“But I need to look at—”
“Keep your hands away, will you?”
“The girl says there’s an island. I want to prove to her that that’s impossible.”
“She sees something, doesn’t she? Maybe it is one. You don’t know everything, Onyos. You don’t know anything.” With furious demonic energy Delagard pushed his way past the gawping mapkeeper and began to mount the rigging, climbing with his elbows and his teeth, still cradling the globe in his right arm and gripping the spy-glass with the left. He reached the yard somehow, wedged himself in, put the glass to his eye. There was a tremendous silence below him on the deck. After an infinitely long time Delagard looked down and said, “Damned if there isn’t!” The ship-owner handed the spy-glass to Pilya and feverishly pored over the globe, tracing the movements of neighbouring islands with exaggerated elbows-out excursions of his fingers. “Not Velmise, no. Not Salimil. Kaggeram? No. No. Kentrup?” He shook his head. Everyone was watching him. It was quite a performance, Lawler thought. Delagard passed the sea-chart to Pilya, took back the glass from her, gave her a little pat on the rump. He stared again. “God fuck us all! A new one, that’s what it is! They’re building it right now! Look at that! The timbers! The scaffolding! God fuck us all!” He tossed the spy-glass toward the deck. Dann Henders caught it deftly before it struck and put it to his eye, while the others crowded around him. Delagard was on his way down from the rigging, muttering to himself. “God fuck us all! God fuck us all!”

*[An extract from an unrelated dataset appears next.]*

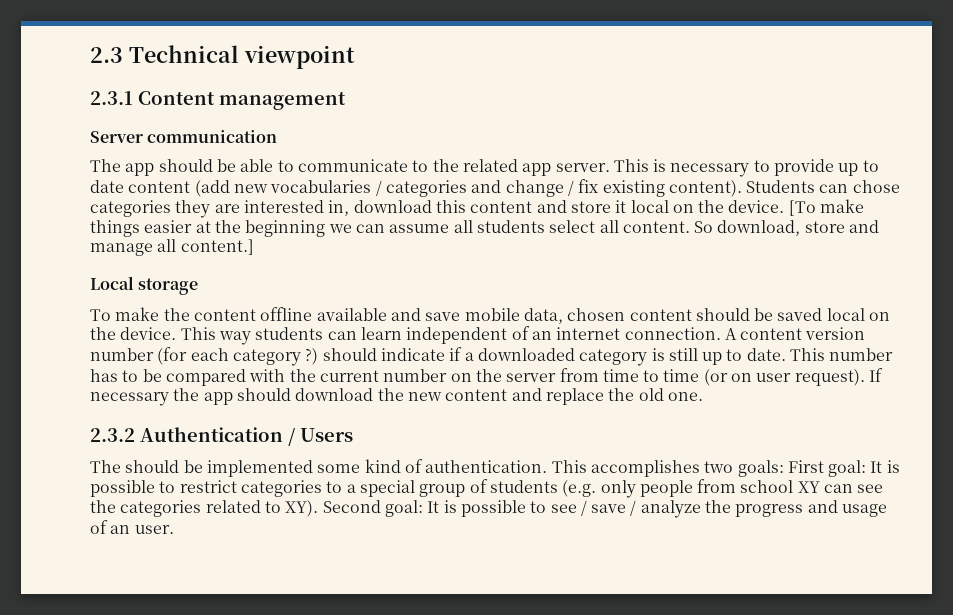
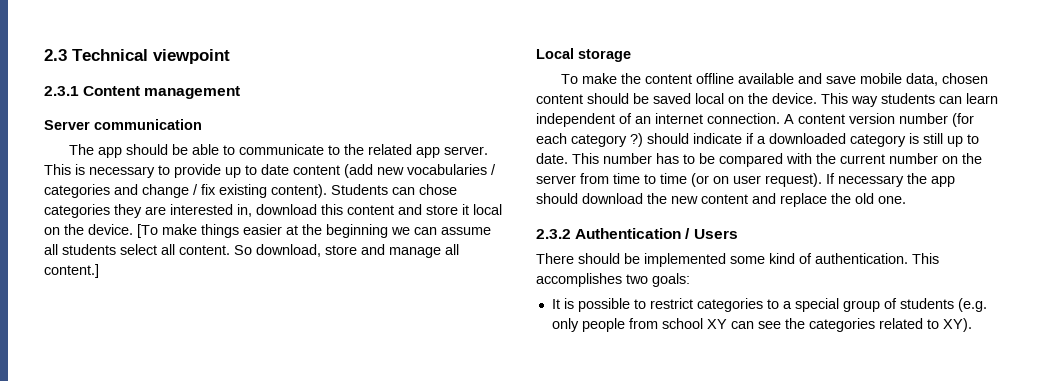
[90,460,121,473] The -> [536,253,574,264] There
[787,460,867,477] First goal: -> (690, 280) //
[322,500,888,518] [90,520,174,534] Second goal: It is possible to see / save / analyze the progress and usage of an user. -> (972, 325) none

The spy-glass went from hand to hand. In a few minutes, though, the ship was close enough to the new island so that it could be seen without the aid of the glass. Lawler stared, fascinated and awed.
It was a narrow structure, perhaps twenty or thirty metres wide and a hundred metres long. Its highest point rose just a couple of metres out of the water, a ridge that looked like the humped spine of some colossal sea-creature basking just below the surface. Gillies, about a dozen of them, were moving ponderously about on it, hauling logs into place, bracing them up, cutting notches with strange Gillie tools, wrapping fibrous bindings about them.
The sea nearby was boiling with life and activity. Some of the creatures in it were Gillies, Lawler saw, Gillies by the score. The little domes of their heads were popping up and down in the tranquil waves like the tops of water-flowers. But he recognized also the long, sleek, shining forms of divers moving among them. They were fetching wood-kelp timbers up from the depths, it seemed, delivering them to the Gillies in the water, who were hewing them, squaring them off, passing them along an underwater chain to the shore of the new island, where other Gillie workers dragged them up into the air and set about preparing them for installation.
The Black Sea Star had pulled up to starboard. Figures were moving around on its deck, pointing, waving. On the other side, the Sorve Goddess was coming up fast, with the Three Moons not far behind it.
“That’s a platform over there,” Gabe Kinverson said. “North side of the island, to the left.”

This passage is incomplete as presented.